Achraf Hakimi adalah penendang terakhir dalam drama adu penalti malam itu. Di hadapan puluhan ribu penonton di Education City Stadium, Qatar, ia berdiri di dekat titik putih – berhadapan dengan bola dan gawang yang dijaga oleh Unai Simon.
Alih-alih tegang, Hakimi mengeksekusi penalti dengan dingin dan penuh percaya diri. Melihat Unai Simon bergerak ke kanan, Hakimi menendang bola ke tengah gawang dengan teknik Panenka. Gol. Timnas Spanyol harus menerima kenyataan: angkat koper. Mereka gugur di fase 16 besar oleh Timnas Maroko.

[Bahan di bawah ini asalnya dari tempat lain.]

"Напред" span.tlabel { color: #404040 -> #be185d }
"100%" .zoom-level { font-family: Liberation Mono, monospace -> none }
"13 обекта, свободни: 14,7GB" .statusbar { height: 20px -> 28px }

Kepercayaan diri Hakimi dalam mengeksekusi penalti ke gawang timnas dari negara kelahirannya adalah satu pemandangan menarik bagi penikmat studi diaspora. Hakimi berasal dari keluarga migran di Spanyol. Ia lahir di Madrid. Bakat sepak bolanya terasah di klub legendaris kota ini, Real Madrid.
Dengan bakat besar, Hakimi pada dasarnya dapat menjadi bagian dari Timnas Spanyol. Ia sempat bergabung beberapa hari dengan tim ini sebelum memutuskan putar haluan. “Bukan karena masalah khusus,” katanya. “Tetapi karena apa yang saya rasakan, karena itu bukan yang saya rasakan di rumah, yang mana berbudaya Arab, Maroko.”

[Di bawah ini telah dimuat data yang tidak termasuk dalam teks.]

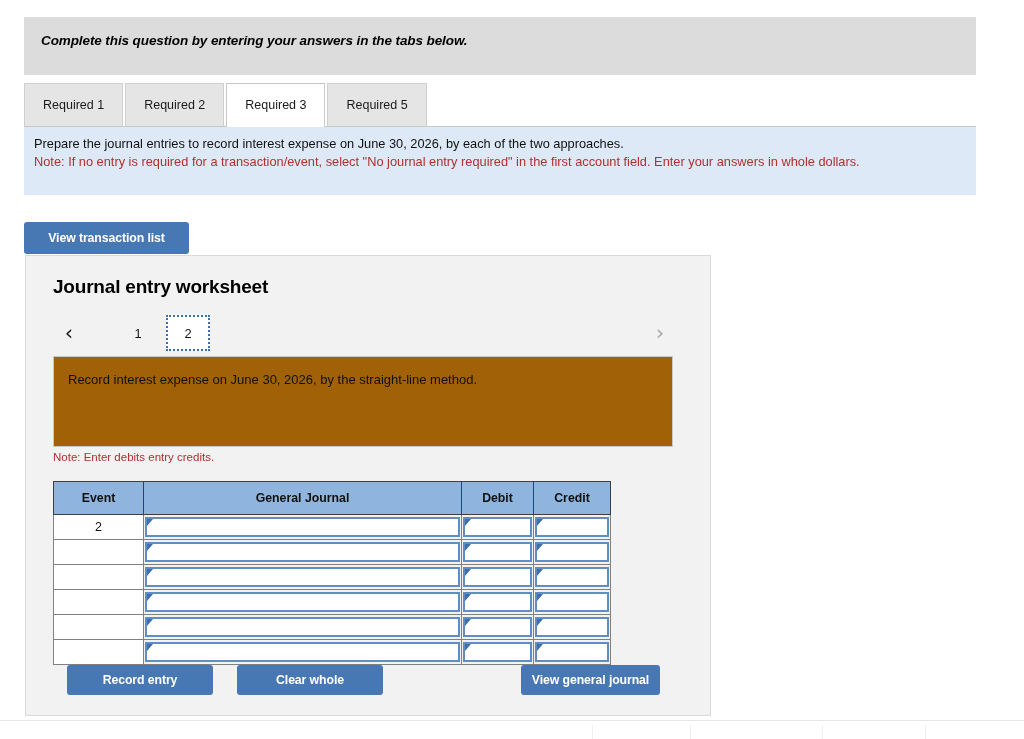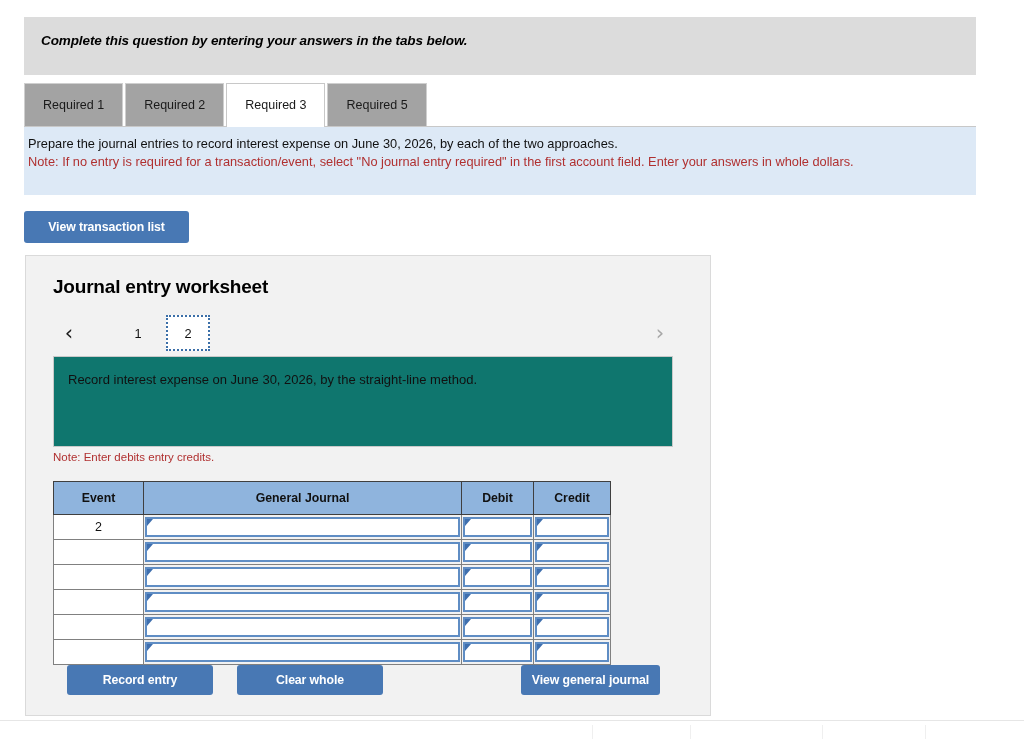"Required 1" .tab { background: #a3a3a3 -> #e5e5e5 }
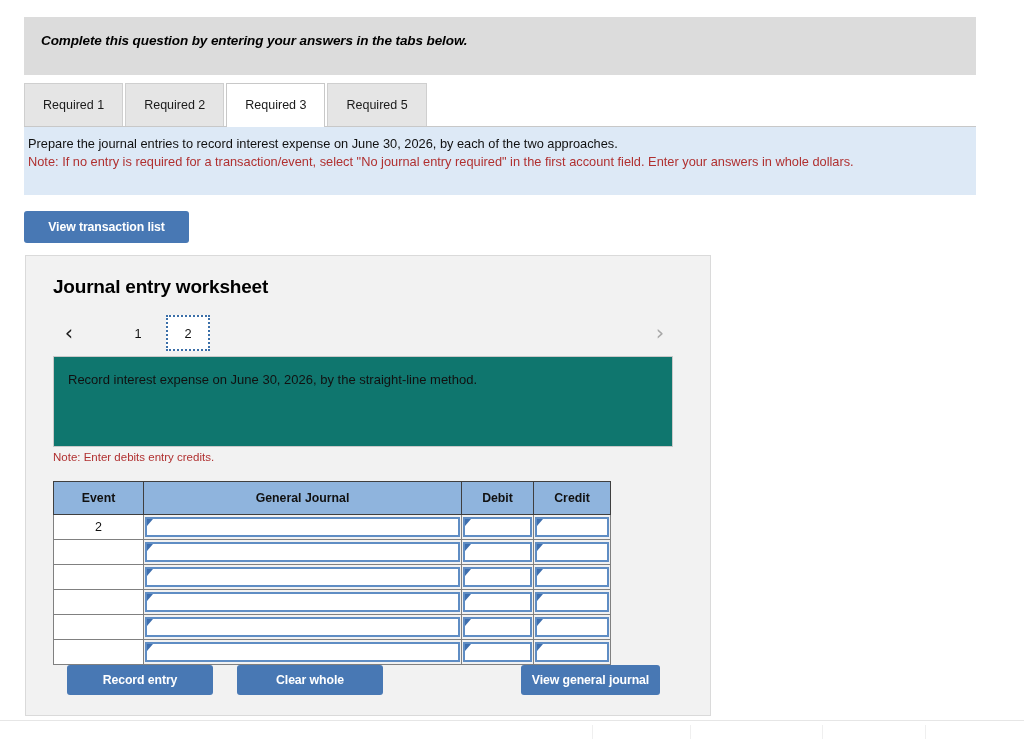"Prepare the journal entries to" .instruction-panel { padding: 8px 12px 0 4px -> 8px 12px 0 10px }
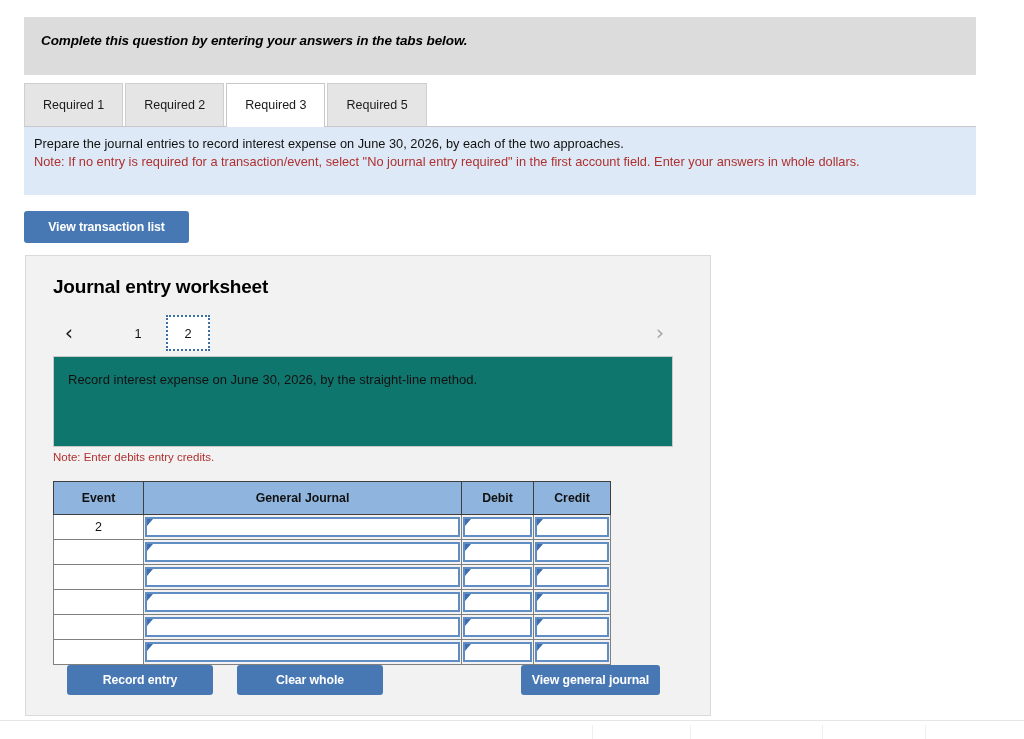"View transaction list" .view-transaction-btn { top: 211px -> 222px }
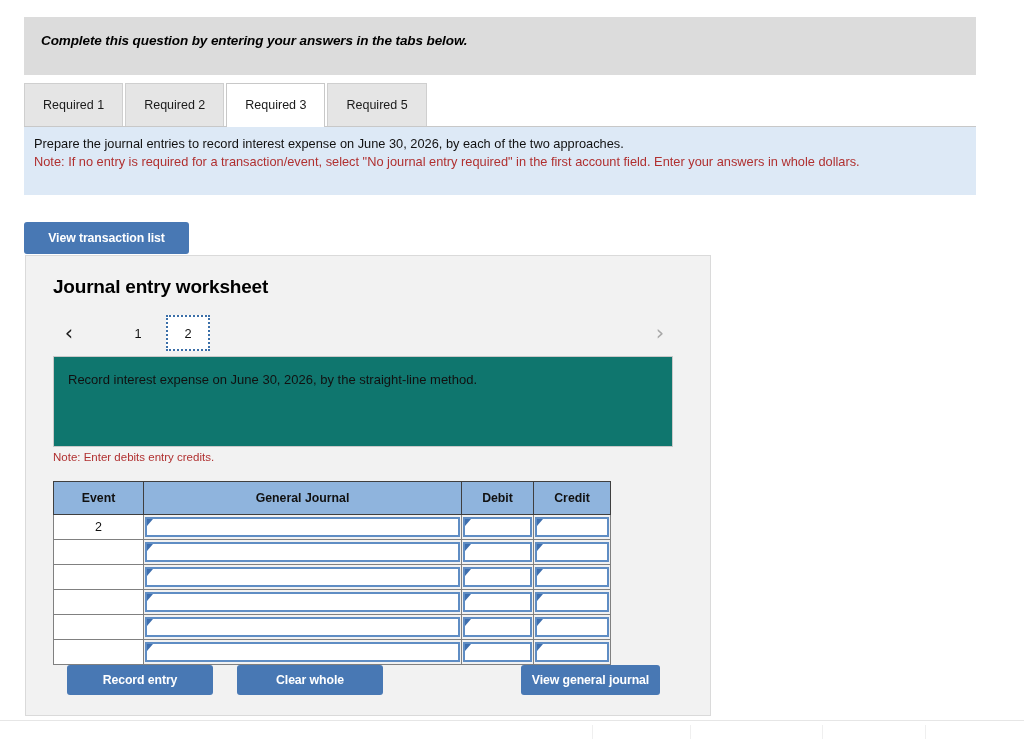"Record interest expense on June" .description-box { background: #0f766e -> #a16207 }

Ayah dan ibu Achraf Hakimi, Hassan Hakimi dan Saida Mouh, bermigrasi ke Spanyol ketika mereka masih berusia 20 tahun. Hingga Januari 2022, diaspora Maroko yang bermukim di Spanyol hampir menyentuh angka sembilan ratus ribu jiwa. Angka ini meningkat pesat, mengingat arus migrasi orang-orang Maroko ke Spanyol baru dimulai pasca Perang Dunia II dan berlanjut di akhir masa kediktatoran Jenderal Franco pada 1975. Tentu saja, orang tua Hakimi merupakan bagian dari arus migrasi tersebut.

Fenomena Achraf Hakimi bagi Spanyol dapat pula terjadi untuk Indonesia. Bayangkan, suatu ketika, seorang pemain Timnas Yaman menjungkalkan Timnas Indonesia di panggung Piala Asia dalam drama adu penalti. Setelah ditelusuri, si pemain ternyata lahir dan mengasah bakatnya di Persipura Jayapura. Sejatinya, ia sempat akan bergabung dengan Timnas Indonesia. Tetapi karena alasan budaya, merasa tidak seperti di rumah, ia memilih untuk membela timnas negara leluhurnya.

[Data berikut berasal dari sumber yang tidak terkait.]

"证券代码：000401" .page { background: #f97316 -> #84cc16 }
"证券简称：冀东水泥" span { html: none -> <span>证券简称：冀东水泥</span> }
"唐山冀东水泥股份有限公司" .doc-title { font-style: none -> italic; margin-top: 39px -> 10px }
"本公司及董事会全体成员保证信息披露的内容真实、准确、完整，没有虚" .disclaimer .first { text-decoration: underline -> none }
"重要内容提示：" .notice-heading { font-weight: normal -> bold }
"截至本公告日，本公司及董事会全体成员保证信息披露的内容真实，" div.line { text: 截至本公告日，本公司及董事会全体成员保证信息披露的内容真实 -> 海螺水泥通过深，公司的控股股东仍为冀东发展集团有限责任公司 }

Sebagai orang Indonesia, kita boleh jadi kesal dengan pemain seperti itu. Seolah-olah, ia tidak tahu berterima kasih. Perasaan seperti inilah yang sekiranya dialami oleh orang-orang Spanyol. Tak lama setelah Timnas sepak bola kebanggaan mereka terdepak dari Piala Dunia Qatar 2022, media-media Spanyol syahdan melayangkan ejekan kepada Timnas Maroko. Mereka menyebut tim asuhan Walid Regragui itu sebagai tim Perserikatan Bangsa-Bangsa (PBB), karena empat belas pemainnya tidak lahir di Maroko.
Para diaspora seperti pedang bermata dua. Achraf Hakimi adalah contoh. Ia telah menggoreskan luka bagi negara tujuan orang tuanya. Di saat yang sama, ia juga menyampaikan suka-cita bagi penduduk di tanah leluhurnya. Bagi Maroko, Hakimi dkk., adalah berkah. Kontribusi pada diaspora bagi negara asal mereka, hingga taraf tertentu, tidak bisa diremehkan. Para diaspora dapat memberikan banyak hal bagi tanah air nenek-moyang mereka, bila diberdayakan.